Last year's winter wheat fared better. The wheat, which matured during the beginning of the summer of 2012, had only a minor negative impact due to the drought.

Streams dry up, rivers shrink
The excessive heat and drought not only resulted in reduced crop yields and brown pasture lands, but it also forced water restrictions in some communities.

Levels on the Mississippi River, which was near record high levels only a year earlier, plunged to 50-year lows during the summer of 2012.

These levels continued to dip during the autumn as the lack of storms with heavy precipitation continued.

During the summer and autumn, levels became so low that drudging operations on behalf of the Army Corps of Engineers were stepped up to keep the shipping channel open. However, barge companies were still forced to lighten their loads to avoid running aground.

Concerns continue for possible closures along the waterway into this winter above where the Ohio River joins in.

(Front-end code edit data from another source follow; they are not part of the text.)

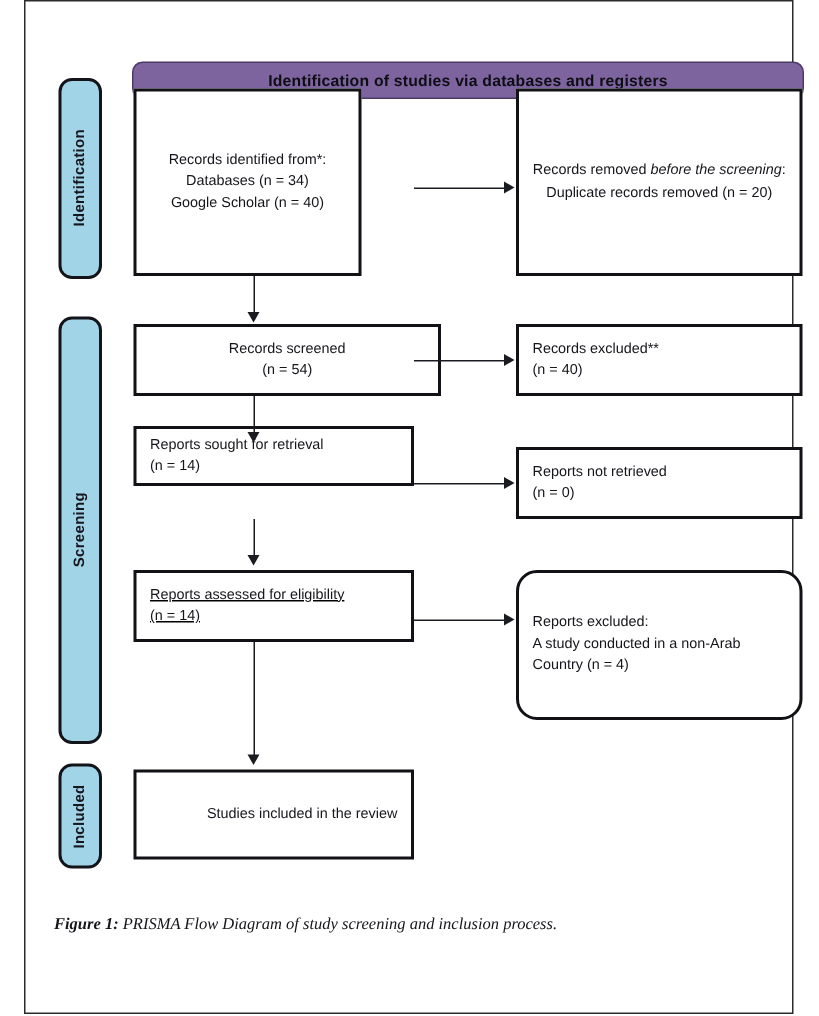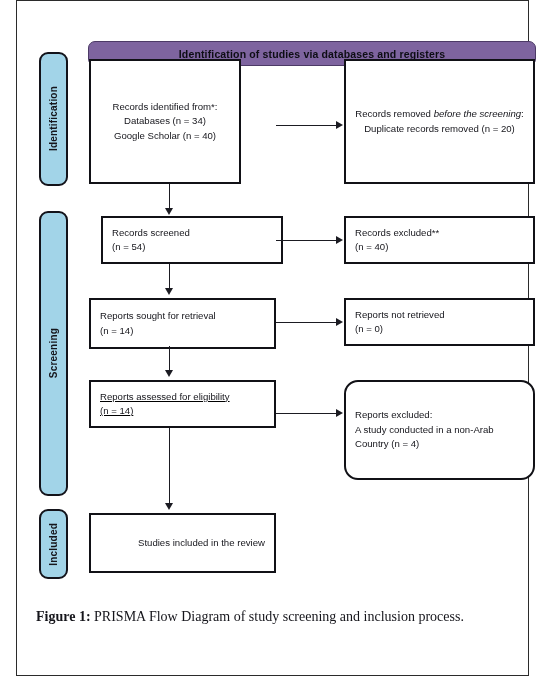--- a/index.html
+++ b/index.html
@@ -111,7 +111,7 @@
 
   
   .box-identified   { left: 72px;  top: 58px;  width: 152px; height: 125px; text-align: center; }
-  .box-screened     { left: 84px;  top: 215px; width: 182px; height: 48px;  }
+  .box-screened     { left: 72px;  top: 215px; width: 205px; height: 48px; align-items: center;  }
   .box-sought       { left: 72px;  top: 297px; width: 187px; height: 51px;  }
   .box-assessed     { left: 72px;  top: 379px; width: 187px; height: 48px; text-decoration: underline;  }
   .box-included     { left: 72px;  top: 512px; width: 187px; height: 60px; padding-left: 47px;  }

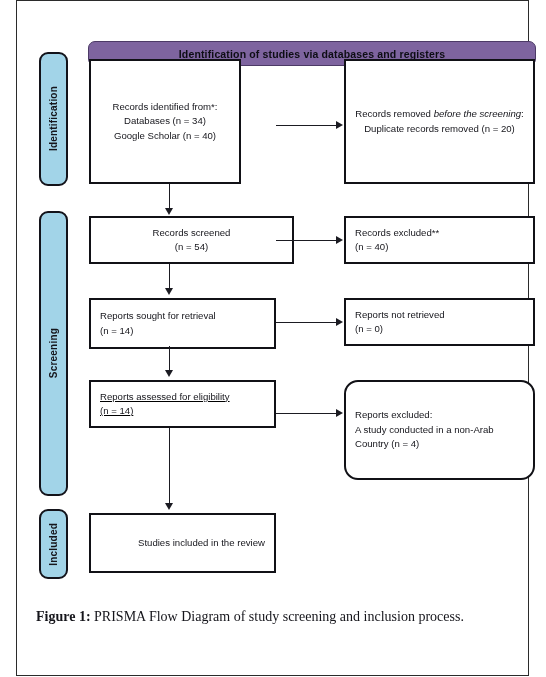--- a/index.html
+++ b/index.html
@@ -112,7 +112,7 @@
   
   .box-identified   { left: 72px;  top: 58px;  width: 152px; height: 125px; text-align: center; }
   .box-screened     { left: 72px;  top: 215px; width: 205px; height: 48px; align-items: center;  }
-  .box-sought       { left: 72px;  top: 297px; width: 187px; height: 51px;  }
+  .box-sought       { left: 72px;  top: 283px; width: 187px; height: 40px;  }
   .box-assessed     { left: 72px;  top: 379px; width: 187px; height: 48px; text-decoration: underline;  }
   .box-included     { left: 72px;  top: 512px; width: 187px; height: 60px; padding-left: 47px;  }
 

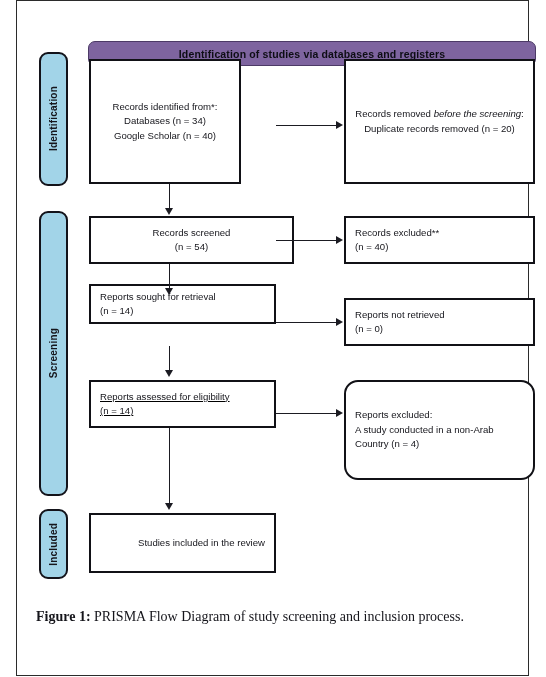--- a/index.html
+++ b/index.html
@@ -175,9 +175,10 @@
     top: 605px;
     width: 476px;
     font-family: "Liberation Serif", serif;
-    font-size: 14px;
+    font-size: 11px;
     line-height: 23px;
     color: #15151b;
+    font-style: italic;
   }
   .caption b { font-weight: bold; }
 </style>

Most notably affecting the port of St. Louis.

According to AccuWeather.com's Long Range Team of meteorologists, headed by Paul Pastelok, "During this winter, rain and snow is projected to be adequate over the Ohio Basin but still may be low enough over the upper Mississippi River for concern with low water levels. Little rain and snow is projected over much of the Missouri Basin and other areas farther south over the Plains."

It will take more than one or two storms like that of the middle of December over the Plains and Upper Midwest to substantially turn things around over the upper Mississippi and Missouri valleys.

Drought and heat extremes
For some areas of the Central states, this year will finish high on the list of driest years on record. It isn't so much individual cities that have record dryness, but more the number of locations that were abnormally dry throughout the nation. Only the Northwest and portions of the northern Gulf Coast were regions where rainfall was significantly above normal over a broad area.

Following the warmest first six months of the year and the hottest summer on record across the lower 48 states, it soon became apparent that 2012 in its entirety would be in the running for the hottest years on record.

According to Steven A. Root, President and CEO of WeatherBank, Inc., "2012 is set to be the warmest year on record in the United States and southern Canada since 1950."

Not even cooler conditions during November took 2012 out of the top spot. Unusual warmth returned during the first part of December. Virtually every reporting site in the lower 48 states had temperatures averaging above normal during the first 20 days of the month.